5. The method for enriching aromatic amine metabolites in human urine as described in claim 1, characterized in that, The hydrolysis temperature is 60~100℃. o C, the hydrolysis time is 0.5~2h.
6. The method for enriching aromatic amine metabolites in human urine as described in claim 1, characterized in that, The acid solution is concentrated hydrochloric acid with a mass concentration of 36-38%; 0.5-2 mL of concentrated hydrochloric acid is added for every 4-5 mL of human urine.
7. The method for enriching aromatic amine metabolites in human urine as described in claim 1, characterized in that, The aromatic amine metabolites include 1-aminonaphthalene, 2-aminonaphthalene, 3-aminobiphenyl, and 4-aminobiphenyl.

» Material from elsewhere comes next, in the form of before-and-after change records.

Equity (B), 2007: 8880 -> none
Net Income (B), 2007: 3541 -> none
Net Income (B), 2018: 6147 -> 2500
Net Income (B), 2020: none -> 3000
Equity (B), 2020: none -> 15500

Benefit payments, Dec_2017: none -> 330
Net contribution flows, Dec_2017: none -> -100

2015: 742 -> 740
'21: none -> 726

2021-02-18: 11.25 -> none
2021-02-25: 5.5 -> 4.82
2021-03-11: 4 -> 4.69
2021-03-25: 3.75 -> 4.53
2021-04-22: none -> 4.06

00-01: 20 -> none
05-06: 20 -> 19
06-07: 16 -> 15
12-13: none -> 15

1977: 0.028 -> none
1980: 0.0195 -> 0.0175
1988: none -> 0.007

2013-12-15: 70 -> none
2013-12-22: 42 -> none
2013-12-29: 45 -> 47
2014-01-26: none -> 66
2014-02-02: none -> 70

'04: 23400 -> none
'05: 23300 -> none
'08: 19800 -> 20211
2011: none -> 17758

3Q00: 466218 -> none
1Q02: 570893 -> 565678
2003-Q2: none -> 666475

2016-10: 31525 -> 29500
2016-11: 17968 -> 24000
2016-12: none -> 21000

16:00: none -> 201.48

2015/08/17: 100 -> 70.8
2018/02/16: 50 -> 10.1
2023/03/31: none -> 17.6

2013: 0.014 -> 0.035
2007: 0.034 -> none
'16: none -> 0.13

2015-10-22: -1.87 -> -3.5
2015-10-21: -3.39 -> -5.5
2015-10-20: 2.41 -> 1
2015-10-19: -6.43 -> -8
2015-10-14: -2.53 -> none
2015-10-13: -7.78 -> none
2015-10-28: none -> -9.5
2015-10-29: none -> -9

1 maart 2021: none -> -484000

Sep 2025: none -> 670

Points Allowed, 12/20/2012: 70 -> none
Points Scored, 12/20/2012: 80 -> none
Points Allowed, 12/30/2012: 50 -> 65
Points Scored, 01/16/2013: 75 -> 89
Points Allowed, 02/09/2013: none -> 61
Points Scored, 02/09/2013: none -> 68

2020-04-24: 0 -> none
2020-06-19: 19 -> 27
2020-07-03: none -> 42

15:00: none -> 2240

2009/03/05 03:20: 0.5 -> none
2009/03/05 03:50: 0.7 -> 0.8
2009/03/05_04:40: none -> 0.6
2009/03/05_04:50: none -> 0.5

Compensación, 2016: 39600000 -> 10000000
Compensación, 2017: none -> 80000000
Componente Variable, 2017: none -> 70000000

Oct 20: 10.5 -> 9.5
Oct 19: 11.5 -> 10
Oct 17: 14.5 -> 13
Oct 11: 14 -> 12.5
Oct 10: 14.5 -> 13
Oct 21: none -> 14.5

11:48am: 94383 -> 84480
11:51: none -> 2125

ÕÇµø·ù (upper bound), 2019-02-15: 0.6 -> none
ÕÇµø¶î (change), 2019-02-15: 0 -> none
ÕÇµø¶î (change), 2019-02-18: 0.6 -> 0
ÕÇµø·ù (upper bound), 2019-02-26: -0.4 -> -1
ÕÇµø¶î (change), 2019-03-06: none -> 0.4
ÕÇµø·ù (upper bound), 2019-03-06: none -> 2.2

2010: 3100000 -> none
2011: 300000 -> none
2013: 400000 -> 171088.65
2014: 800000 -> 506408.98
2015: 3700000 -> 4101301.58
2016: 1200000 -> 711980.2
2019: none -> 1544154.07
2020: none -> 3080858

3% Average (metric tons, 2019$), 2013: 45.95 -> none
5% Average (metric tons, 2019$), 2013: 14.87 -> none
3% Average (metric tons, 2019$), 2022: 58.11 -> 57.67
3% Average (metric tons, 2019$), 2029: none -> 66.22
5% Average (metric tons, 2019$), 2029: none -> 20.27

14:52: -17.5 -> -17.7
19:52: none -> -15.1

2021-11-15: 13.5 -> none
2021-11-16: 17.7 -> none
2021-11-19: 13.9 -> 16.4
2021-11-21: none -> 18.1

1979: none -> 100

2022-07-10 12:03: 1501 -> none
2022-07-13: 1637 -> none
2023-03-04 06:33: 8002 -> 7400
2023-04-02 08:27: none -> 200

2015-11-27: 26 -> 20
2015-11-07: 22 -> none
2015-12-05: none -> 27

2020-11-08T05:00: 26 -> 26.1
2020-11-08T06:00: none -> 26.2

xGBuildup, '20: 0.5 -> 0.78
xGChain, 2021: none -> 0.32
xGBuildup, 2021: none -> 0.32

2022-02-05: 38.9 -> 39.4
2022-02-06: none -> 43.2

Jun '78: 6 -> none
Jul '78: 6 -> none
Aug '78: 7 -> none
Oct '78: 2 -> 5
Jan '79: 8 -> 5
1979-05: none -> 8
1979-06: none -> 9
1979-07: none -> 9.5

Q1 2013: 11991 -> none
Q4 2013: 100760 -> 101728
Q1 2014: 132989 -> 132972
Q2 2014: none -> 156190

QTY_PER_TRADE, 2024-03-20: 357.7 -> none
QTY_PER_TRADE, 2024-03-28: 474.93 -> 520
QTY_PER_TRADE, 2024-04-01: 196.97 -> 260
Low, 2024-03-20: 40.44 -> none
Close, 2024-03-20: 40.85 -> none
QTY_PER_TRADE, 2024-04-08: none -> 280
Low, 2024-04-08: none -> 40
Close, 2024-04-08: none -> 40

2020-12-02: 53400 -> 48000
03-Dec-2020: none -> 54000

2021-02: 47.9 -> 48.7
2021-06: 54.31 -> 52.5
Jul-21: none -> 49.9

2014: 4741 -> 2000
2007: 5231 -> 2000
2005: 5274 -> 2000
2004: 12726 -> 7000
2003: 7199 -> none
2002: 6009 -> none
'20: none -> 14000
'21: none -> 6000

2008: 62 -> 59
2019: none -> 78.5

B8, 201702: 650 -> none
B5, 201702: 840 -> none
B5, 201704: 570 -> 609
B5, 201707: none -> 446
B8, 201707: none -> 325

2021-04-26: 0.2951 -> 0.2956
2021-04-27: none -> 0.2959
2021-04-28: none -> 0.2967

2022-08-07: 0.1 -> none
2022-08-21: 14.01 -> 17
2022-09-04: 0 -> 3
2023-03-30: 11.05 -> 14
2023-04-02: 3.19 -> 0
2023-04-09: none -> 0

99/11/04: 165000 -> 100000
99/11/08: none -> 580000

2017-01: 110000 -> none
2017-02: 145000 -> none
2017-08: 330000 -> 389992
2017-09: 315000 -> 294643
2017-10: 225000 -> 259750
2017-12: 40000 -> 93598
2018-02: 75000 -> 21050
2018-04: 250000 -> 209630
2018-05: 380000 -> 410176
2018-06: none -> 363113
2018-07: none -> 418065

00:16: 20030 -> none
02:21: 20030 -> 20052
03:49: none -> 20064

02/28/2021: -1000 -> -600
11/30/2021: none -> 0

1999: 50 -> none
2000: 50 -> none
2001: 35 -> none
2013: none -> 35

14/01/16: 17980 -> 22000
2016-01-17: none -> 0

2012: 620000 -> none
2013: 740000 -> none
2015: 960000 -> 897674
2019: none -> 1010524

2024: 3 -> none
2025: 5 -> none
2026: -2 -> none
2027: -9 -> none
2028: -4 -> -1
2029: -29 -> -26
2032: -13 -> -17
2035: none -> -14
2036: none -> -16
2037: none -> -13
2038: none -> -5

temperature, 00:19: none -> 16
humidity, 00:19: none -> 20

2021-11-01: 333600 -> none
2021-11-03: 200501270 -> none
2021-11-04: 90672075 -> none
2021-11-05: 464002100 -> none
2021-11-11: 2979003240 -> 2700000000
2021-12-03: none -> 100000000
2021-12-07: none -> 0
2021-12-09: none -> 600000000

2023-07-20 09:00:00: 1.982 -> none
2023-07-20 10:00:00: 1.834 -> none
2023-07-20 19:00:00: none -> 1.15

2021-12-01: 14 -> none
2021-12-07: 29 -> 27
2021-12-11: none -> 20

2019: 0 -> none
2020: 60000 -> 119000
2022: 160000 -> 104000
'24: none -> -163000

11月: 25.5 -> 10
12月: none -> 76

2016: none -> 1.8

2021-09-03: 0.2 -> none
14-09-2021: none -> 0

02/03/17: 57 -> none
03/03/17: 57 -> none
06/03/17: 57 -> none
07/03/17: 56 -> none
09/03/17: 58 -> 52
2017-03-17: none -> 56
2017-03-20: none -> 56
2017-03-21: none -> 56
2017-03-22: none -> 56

8. A method for detecting aromatic amine metabolites in human urine, characterized in that, After enrichment using the method described in any one of claims 1-7 for the enrichment of aromatic amine metabolites in human urine, HPLC-MS / MS analysis was performed.
9. The method for detecting aromatic amine metabolites in human urine as described in claim 8, characterized in that, The chromatographic conditions for HPLC-MS / MS analysis were as follows: Column: Waters Symmetry Shield TM RP18; Column temperature: 30~40 o C; Injection volume: 10~15 μL; Pre-equilibration time: 10~15 min; Mobile phase A: 0.1 vol % formic acid-water solution, Mobile phase B: 0.1 vol % formic acid-acetonitrile solution; Gradient elution conditions: 0~3 min, 100% A; 3.1~17 min, 78% A; 17.1~22min, 100%B; 22.1~33min, 100%A.
10. The method for detecting aromatic amine metabolites in human urine as described in claim 8, characterized in that, The mass spectrometry conditions for HPLC-MS / MS analysis were as follows: ion source: electrospray ionization source; scanning mode: positive ion scan; detection mode: multiple reaction monitoring mode; electrospray voltage: 5000~5500 V; auxiliary gas pressure: 70~80 psi. Assist gas pressure: 70~80 psi; Ion source temperature: 500~550℃ o C.